Benjamin K. Sovacool, Ph.D FAcSS


07/12/2020 12:49 Science for Sustainability reply to B Sovacool

Dear Professor Sovacool,

Thank you for your interest in the Science for Sustainability (SfS) project.

It is unclear from your email what you object to.

You start by referring, with a link, to this site's article on your work. However towards the end of your message you give a link to what you say is "our own response to your critical blogpost". The link is to comment-1462 on your blog, by your co-author Andy Stirling, responding to comment-1457 by Todd D who asked:

"I was curious if you had any thoughts or comments on this post? https://nuclearinnovationalliance.org/we-need-both-nuclear-and-renewables-protect-climate"
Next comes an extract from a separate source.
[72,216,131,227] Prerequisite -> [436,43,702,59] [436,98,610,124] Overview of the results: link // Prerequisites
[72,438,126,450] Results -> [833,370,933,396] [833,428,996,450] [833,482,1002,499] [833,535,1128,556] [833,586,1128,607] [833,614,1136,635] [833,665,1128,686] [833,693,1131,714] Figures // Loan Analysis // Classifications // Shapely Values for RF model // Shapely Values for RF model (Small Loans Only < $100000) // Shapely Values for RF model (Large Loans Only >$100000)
The link Todd D gives is to a blog post on the "Nuclear Innovation Alliance" website, not on the SfS wiki. Neither Todd D nor Andy Stirling even mentions Science for Sustainability, nor is this site mentioned anywhere else on the blog thread. Why then do you refer to "your" (i.e. Science for Sustainability's) "critical blogpost"?

In his comment Andy Stirling makes the same complaints about the Nuclear Innovation Alliance's post that you make in your email (below) e.g. describing it repeatedly as "this critical blogpost", that "the authors regrettably did not inform [you] about", and not giving you "a right to reply".
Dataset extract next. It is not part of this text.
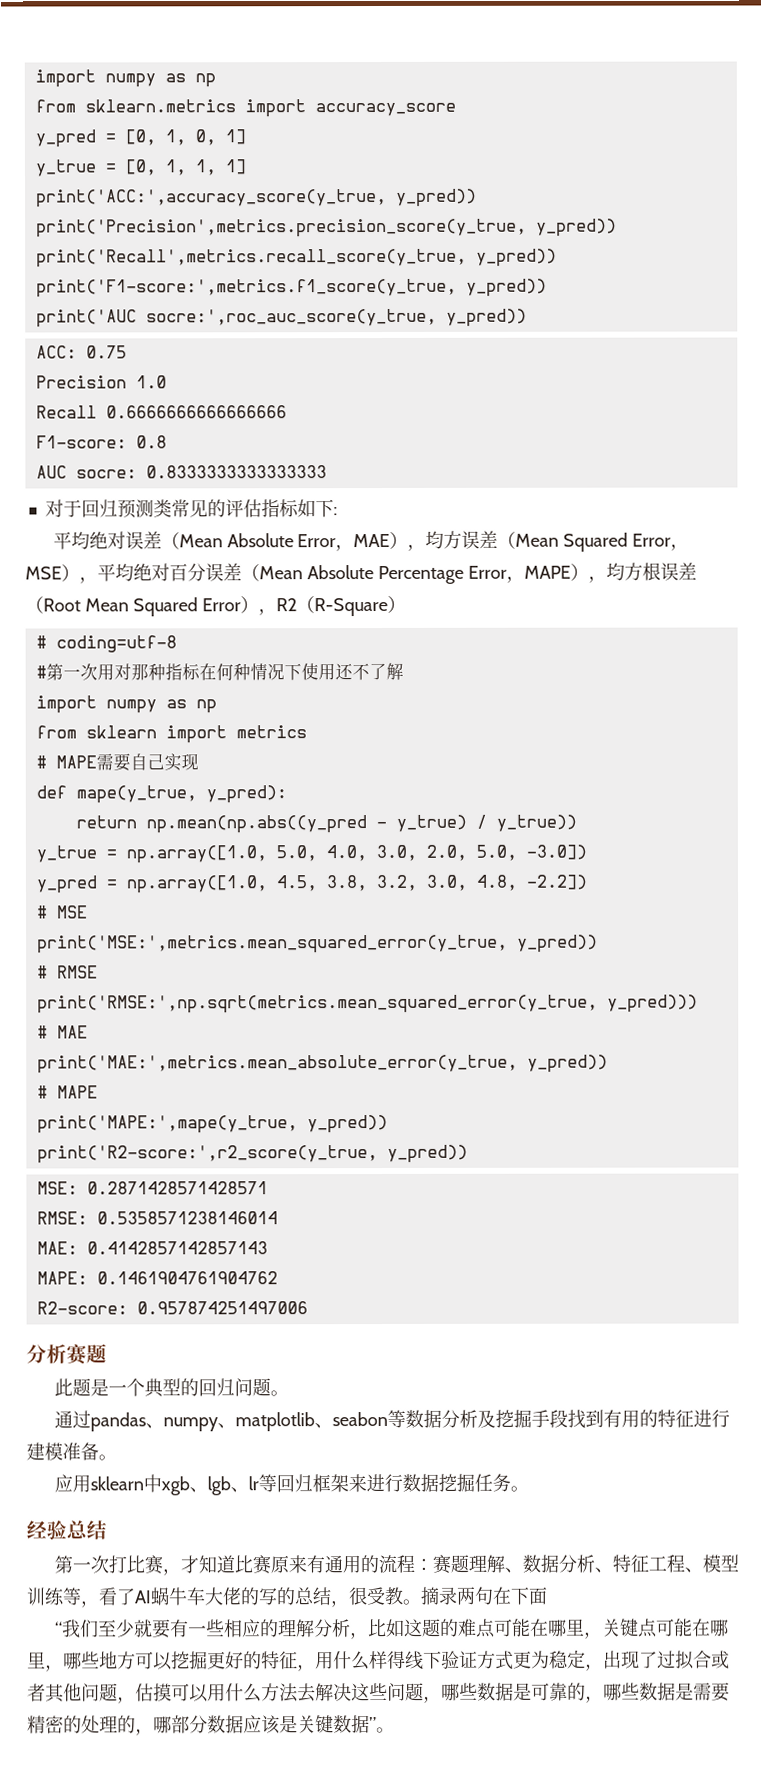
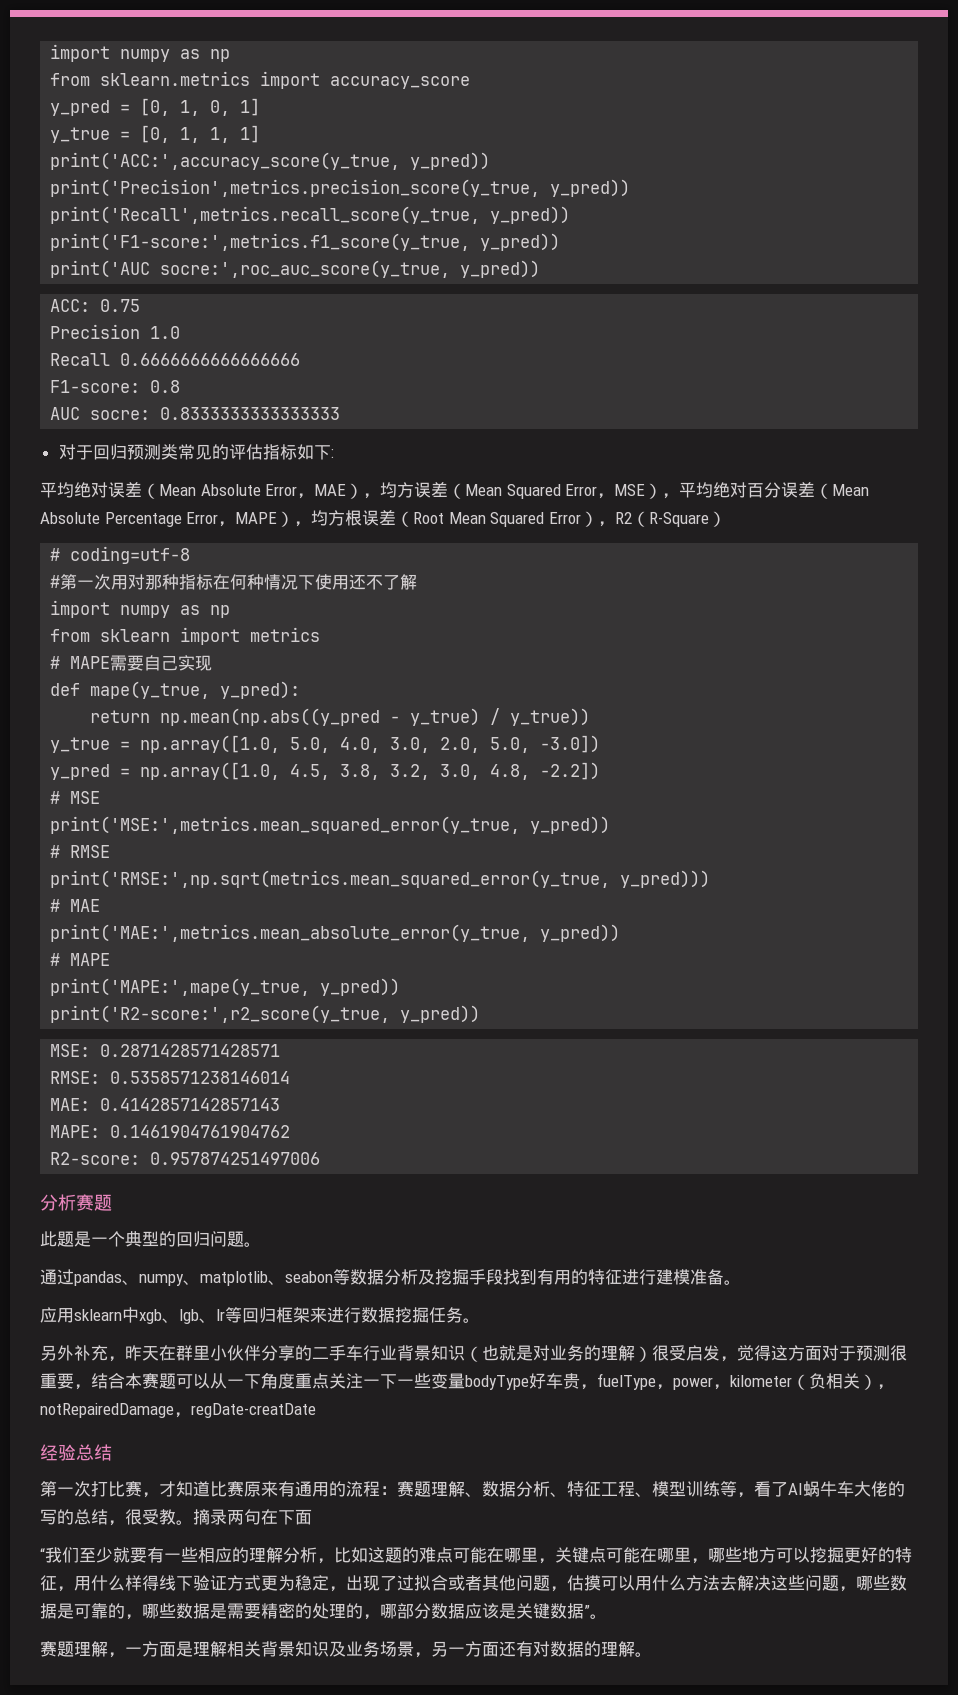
(529, 1488) none -> [40,1345,907,1362] [40,1372,894,1390] [40,1403,316,1418] // 另外补充，昨天在群里小伙伴分享的二手车行业背景知识（也就是对业务的理解）很受启发，觉得这方面对于预测很重要，结合本赛题可以从一下角度重点关注一下一些变量bodyType好车贵，fuelType，power，kilometer（负相关），notRepairedDamage，regDate-creatDate
(395, 1730) none -> [40,1641,652,1658] // 赛题理解，一方面是理解相关背景知识及业务场景，另一方面还有对数据的理解。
Is it possible that you are confusing the NIA's blog post with SfS' article about your work, which simply quotes from the NIA piece?

Perhaps you should direct your complaint, and demand for a "right to reply", to the NIA?

sincerely,


07/12/2020 21:07 B Sovacool to SfS

Dear editors, it was directed to you. In your webpage (which I referred to as a blogpost) you make a number of claims about our work. I am asking, below, for the right to reply on your webpage. Simply put: we would like to rebut your article and are asking for an equally long and prominently placed reply that can be linked to it.

In return, I an making an offer that you can write a reply on our own blog page if you wish—in the spirit of exchange and debate. But, this is not necessary, it is only an offer.


08/12/2020 10:48 SfS to B.S.

Dear Professor Sovacool,

Thank you for your reply.

Unfortunately it is still not clear why, if you are objecting to the article about your work on the Science for Sustainability site, you referred to "your critical blogpost" which was actually a blog post by the Nuclear Innovation Alliance, on their own website, which has nothing to do with this site. Please could you explain?

sincerely,


08/12/2020 10:50 BS to SfS

Because the blogpost is where we are handling Q&As about our nuclear research – half of which is critiqued by your webpage. As I said, it’s a optional invitation for you to write something. But not necessary. You can ignore that part of our request if you wish.


09/12/2020 12:02 SfS to BS

Thanks you for the clarification.

You are most welcome to submit your comments on this site's page. Please note that this site is not a blog like the one on your site to which you referred (and kindly offered an opportunity to write something) so whether to incorporate your reply into the page itself or to present it in a page of its own (with an introduction or summary and link on the page itself) is an editorial decision which will be based on the length of your piece. (The style of SfS articles is generally to present summaries of, or quotes from, longer pieces - such as abstracts of papers - with links to the pieces themselves.)

Regardless of length and placement it would be greatly appreciated if you could present the gist of your responses to specific criticisms in short pieces which could be included in-line with passages in the article itself. In particular please could you respond succinctly to the criticisms of your recent Nature Energy paper by Knipfer, Gilbert, and the NIA, which say that your study is comparing countries like DRC which have very low emissions due to their poverty with countries like France and Sweden which, despite their decarbonised electricity, still have much higher emissions from heating, transport and industry than DRC-like countries? (Stirling's response to the NIA article in your group's blog did not clearly show why this criticism was invalid.)

Please feel free if you wish to use links in such shorter responses to sections within your full response (as well as, naturally, links and/or references to external resources).